Additionally only 15% of those assigned to the Atkins or Slim-Fast programmes were still using them, compared with 35% of those assigned to Rosemary Conley and Weight Watchers programmes.

So here we have examples of low cal diets reducing weight longer term which seems to contradict the leptin theory. 

However, there are some contributory factors to consider. 

Typically with a diet all starts well.  Early weight loss reinforces the dieting behaviour and keeps us on track.  Then we reach a plateau when the downward spiral of weight loss falters.  Here social support is needed to maintain interest and motivation (which is why slimming clubs can be so successful).  In the Truby study, having your progress tracked for a television programme would have been highly motivating so it’s perhaps not surprising that the dieters were so successful.

As well as social support there are other social factors involved in our ability to diet.  It seems the amount we eat increases in proportion to the number of people present.  So better avoid large dinner parties or other social gatherings.

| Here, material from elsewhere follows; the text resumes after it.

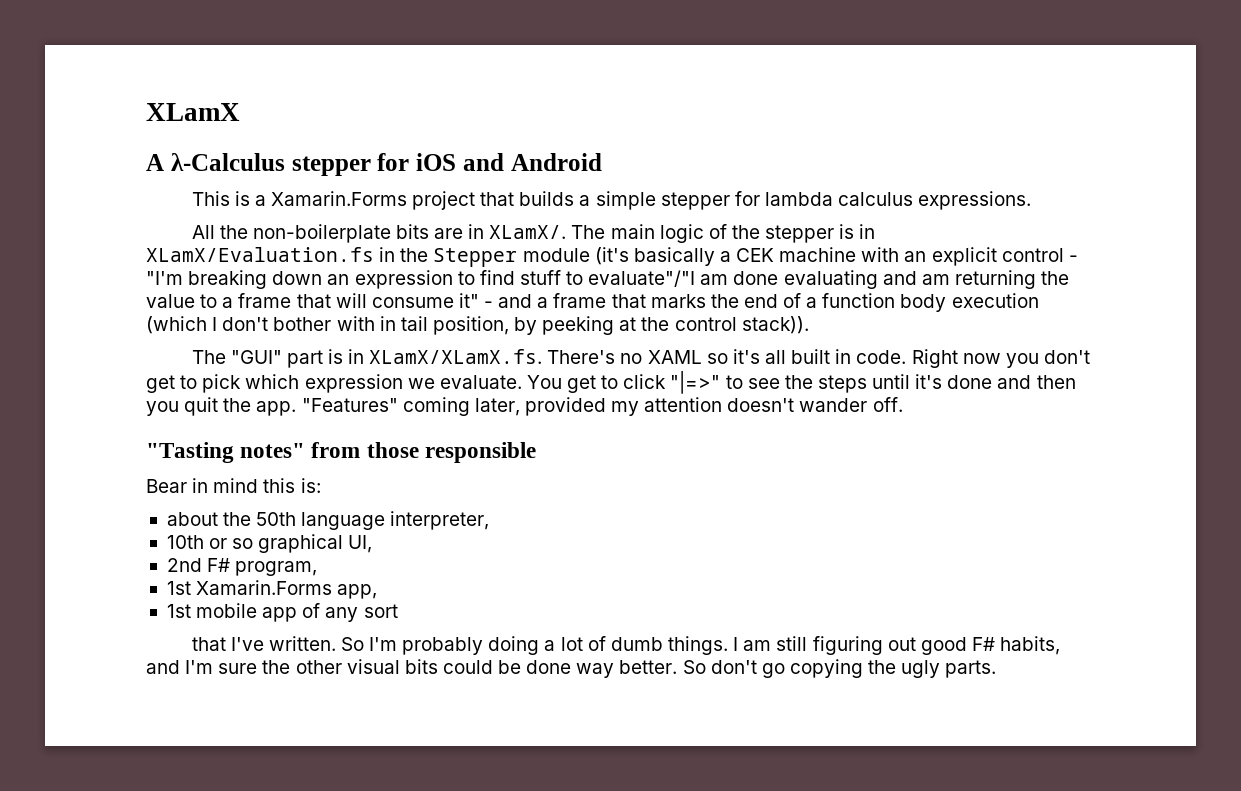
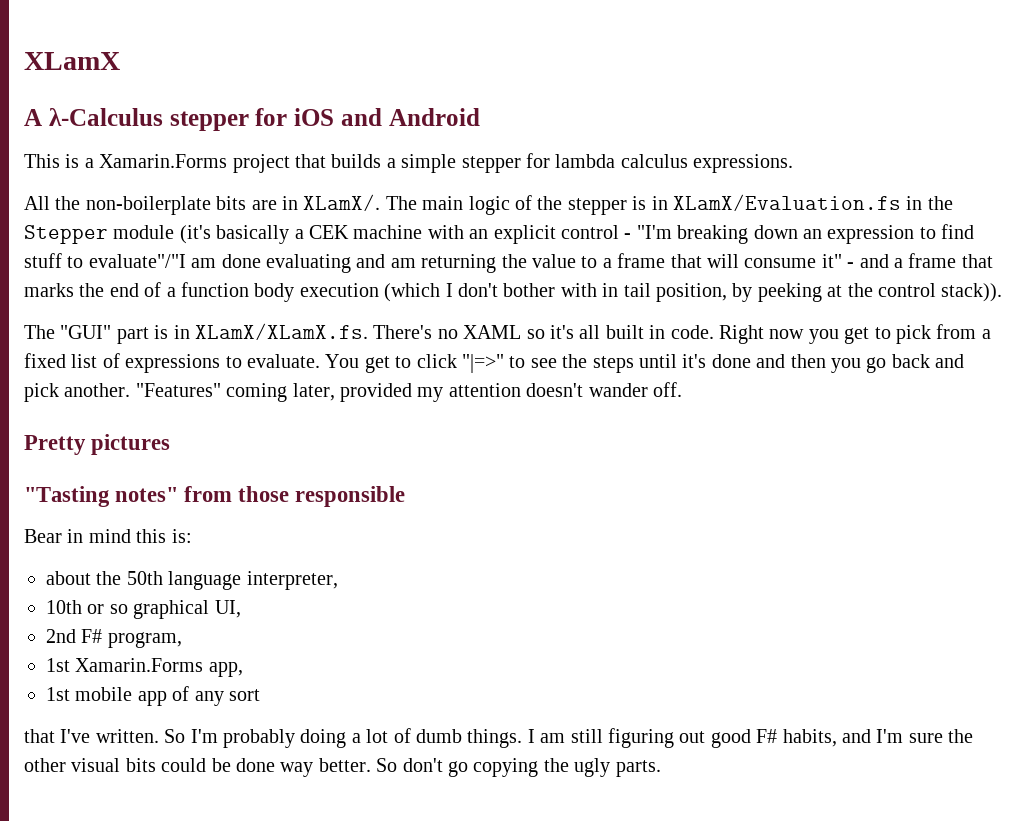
[1043,350,1090,364] don't -> (839, 336) none
[245,374,435,393] which expression we -> [936,324,991,339] [24,353,242,373] from a fixed list of expressions to
[184,397,297,416] quit the app. -> [866,354,965,373] [24,383,131,402] go back and pick another.
(903, 404) none -> [24,434,171,455] // Pretty pictures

Lichtman et al (1992) found that dieters do con themselves.  Typically they over-estimate the amount of exercise they take by about 50 % and under-estimate their food intake by about the same amount. 

Exercise alongside diet does seem to be crucial for long term success.  Miller et al (1997) carried out a meta-analysis of weight loss programmes and found that by far the most successful were those combining diet and regular exercise.  Exercise not only burns off calories it increases basal metabolic rate for 24 hours or longer after the exercise has stopped.